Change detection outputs
☆ ☆ ☆ ☆
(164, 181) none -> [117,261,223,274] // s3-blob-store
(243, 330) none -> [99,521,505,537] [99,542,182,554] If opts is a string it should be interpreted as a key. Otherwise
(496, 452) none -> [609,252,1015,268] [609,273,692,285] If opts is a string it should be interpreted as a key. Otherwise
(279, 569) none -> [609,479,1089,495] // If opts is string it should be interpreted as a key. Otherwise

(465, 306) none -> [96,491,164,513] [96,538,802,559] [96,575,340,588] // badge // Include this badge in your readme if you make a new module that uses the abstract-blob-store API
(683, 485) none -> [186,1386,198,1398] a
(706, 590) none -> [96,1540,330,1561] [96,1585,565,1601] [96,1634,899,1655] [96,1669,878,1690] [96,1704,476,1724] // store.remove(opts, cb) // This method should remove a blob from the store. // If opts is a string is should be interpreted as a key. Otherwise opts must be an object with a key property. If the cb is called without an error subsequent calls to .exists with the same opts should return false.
☆ ☆ ☆ ☆
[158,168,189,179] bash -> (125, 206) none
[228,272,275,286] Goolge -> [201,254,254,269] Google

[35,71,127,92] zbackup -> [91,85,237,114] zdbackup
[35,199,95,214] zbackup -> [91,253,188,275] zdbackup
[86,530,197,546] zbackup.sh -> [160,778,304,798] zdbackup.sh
☆ ☆ ☆ ☆
#### The problem:
Where in the records above does the word "string" appear? Copy each line that holds it.

#### Answer to the problem:
(243, 330) none -> [99,521,505,537] [99,542,182,554] If opts is a string it should be interpreted as a key. Otherwise
(496, 452) none -> [609,252,1015,268] [609,273,692,285] If opts is a string it should be interpreted as a key. Otherwise
(279, 569) none -> [609,479,1089,495] // If opts is string it should be interpreted as a key. Otherwise
(706, 590) none -> [96,1540,330,1561] [96,1585,565,1601] [96,1634,899,1655] [96,1669,878,1690] [96,1704,476,1724] // store.remove(opts, cb) // This method should remove a blob from the store. // If opts is a string is should be interpreted as a key. Otherwise opts must be an object with a key property. If the cb is called without an error subsequent calls to .exists with the same opts should return false.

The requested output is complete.